Dr. Poppy Crum

They're not changing, they're changing data

subtly what frequencies they elicit the call at so that it always comes back in the same frequency range because that's where their heightened sensitivity is.

So otherwise, you know, so they're modifying their vocal cords to make sure that the call comes back in the same range.

And then they're tracking how much they've had to modify the call.

Absolutely.

But also so they're shaping the sounds they send out so that whatever comes back is in their optimal neural range so that they don't have to go through more neural plasticity that they already have, like circuits that are really dedicated to these certain frequency ranges.

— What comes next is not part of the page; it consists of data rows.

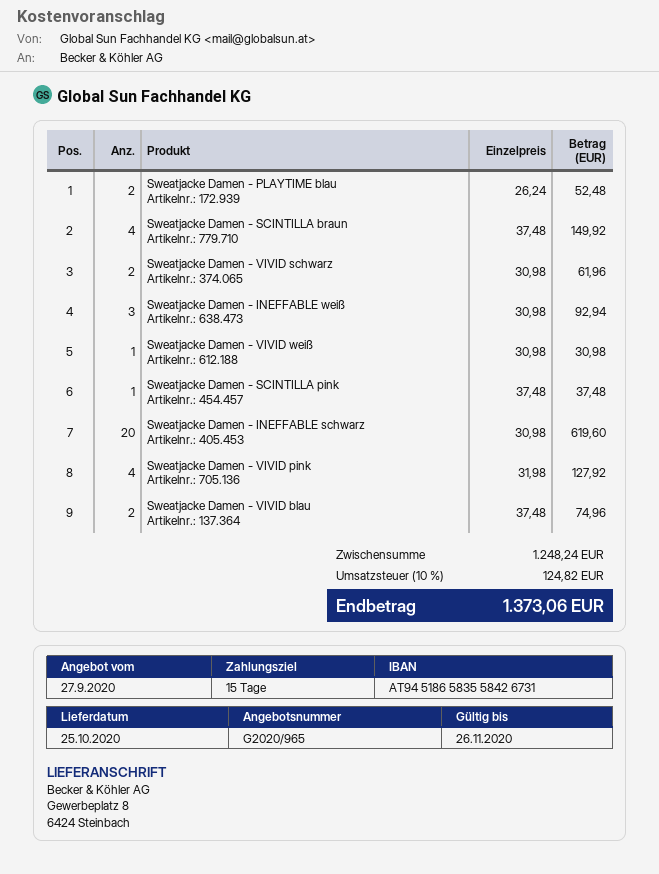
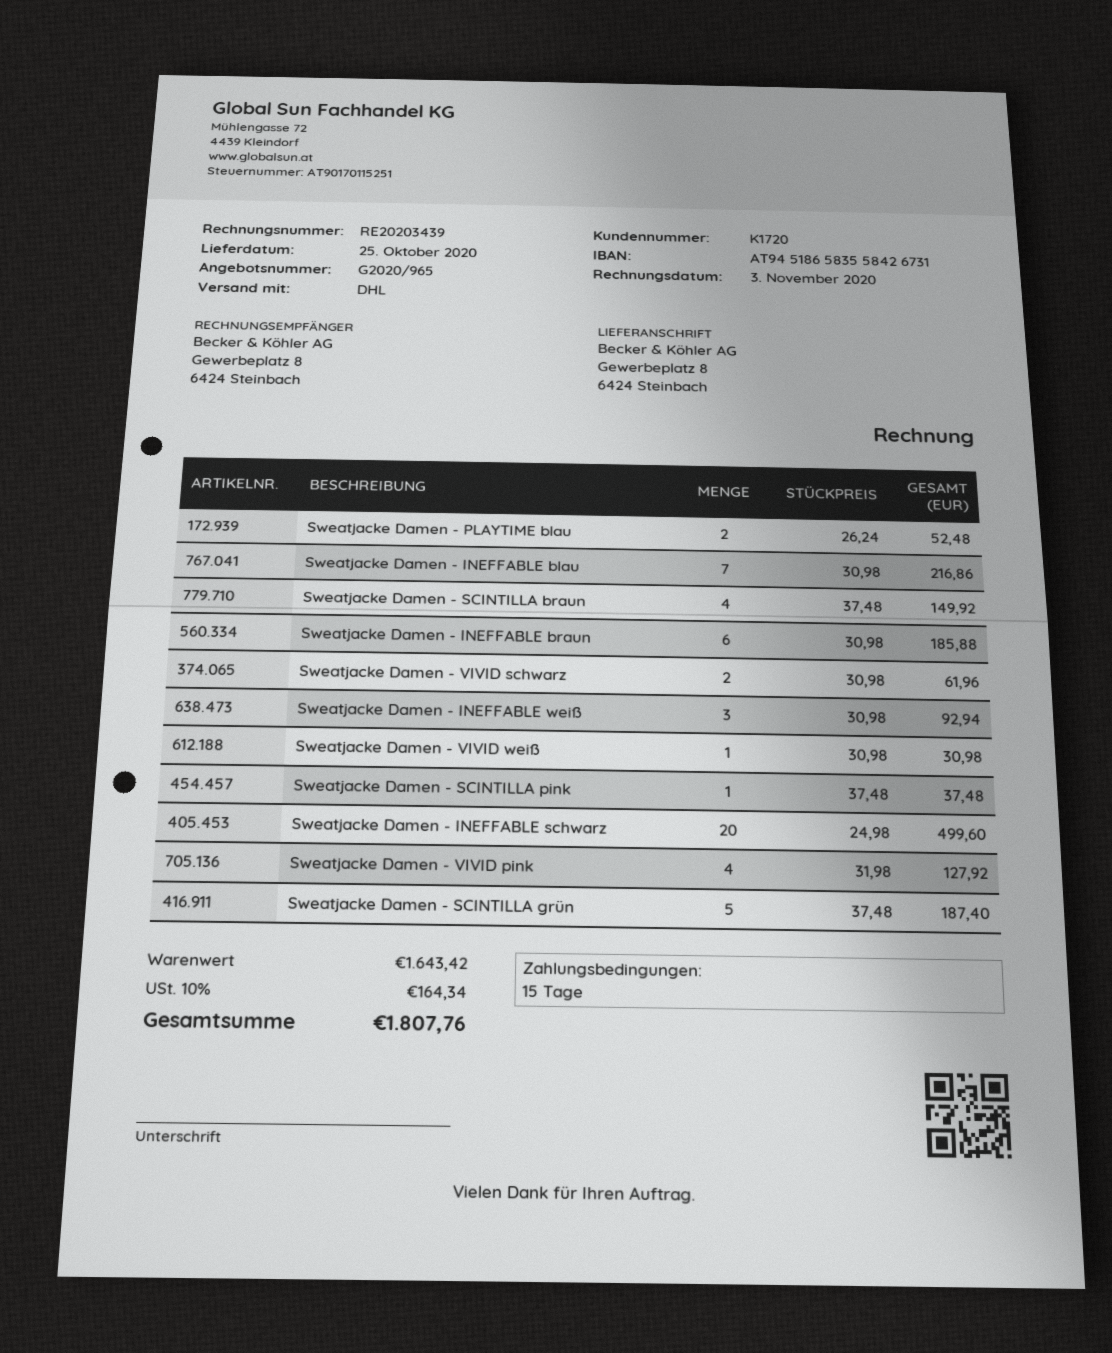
Sweatjacke Damen - INEFFABLE schwarz: 20 x 30.98 = 619.60 -> 20 x 24.98 = 499.60
Sweatjacke Damen - VIVID blau: 2 x 37.48 = 74.96 -> none
Sweatjacke Damen - INEFFABLE blau: none -> 7 x 30.98 = 216.86
Sweatjacke Damen - INEFFABLE braun: none -> 6 x 30.98 = 185.88
Sweatjacke Damen - SCINTILLA grün: none -> 5 x 37.48 = 187.40
subtotal: 1248.24 -> 1643.42
tax: 10% = 124.82 -> 10% = 164.34
total: 1373.06 -> 1807.76

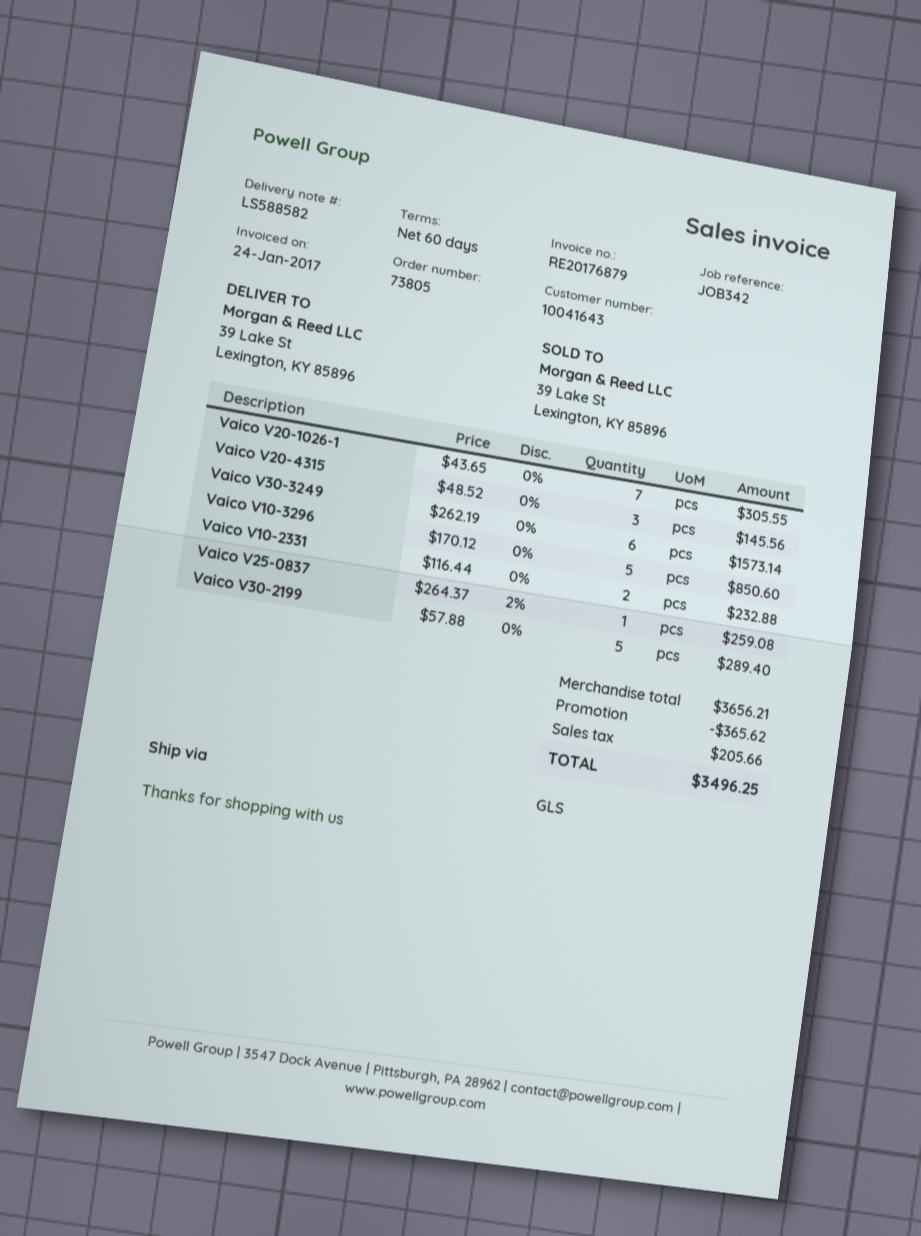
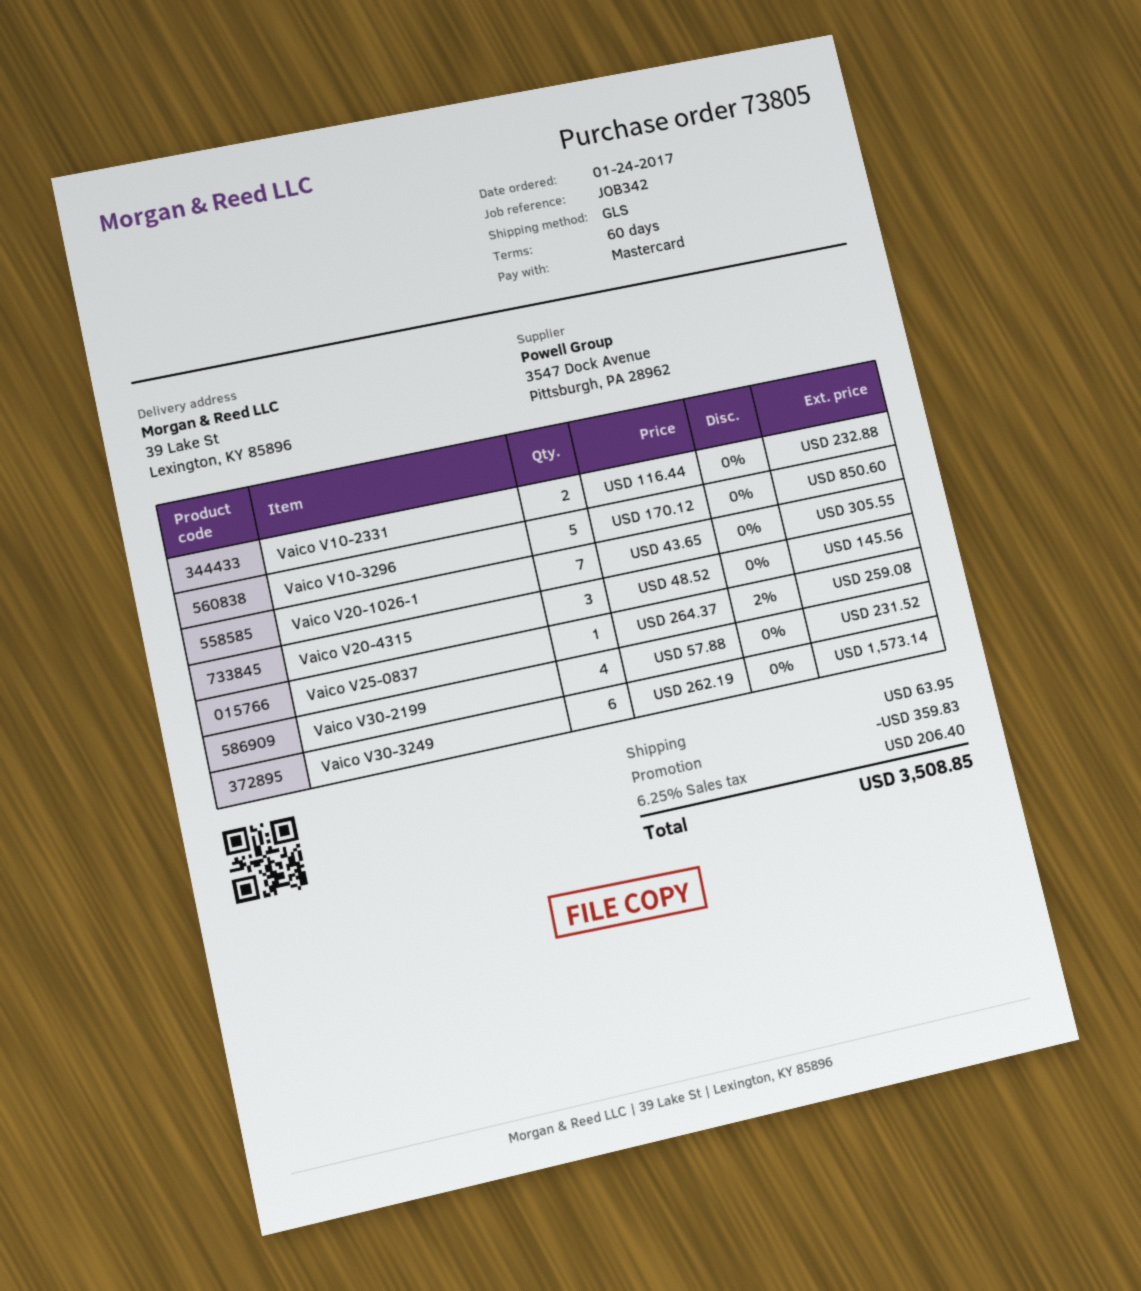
Vaico V30-2199: 5 x 57.88 = 289.40 -> 4 x 57.88 = 231.52
discount: 365.62 -> 359.83
shipping: none -> 63.95
tax: 205.66 -> 206.40
total: 3496.25 -> 3508.85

And so they send it out, and then they're keeping track of the deltas.

They're keeping track of how much they've had to change it.

And that's what tells them the speed.

So that constant frequency is a lot like, you know, the ambulance sound going by.

That's the compression of sound waves that you hear as a...

when things move past you at speed.

That's the Doppler effect.

And then there also, it has usually a really fast FM frequency modulated sweep.

And that lets me take kind of an imprint of, you know, so one's telling me the speed of the object.

Another one's telling me sort of what the surface structure looks like, right?

That FM sweep lets me get, you know, a sonic imprint of what's there so I can tell topography.

I can tell if there's a, you know, a moth on a hard surface, right?

Yeah.

So what's beautiful about other species is you've got a little moth and you've got nature's predatory marvel.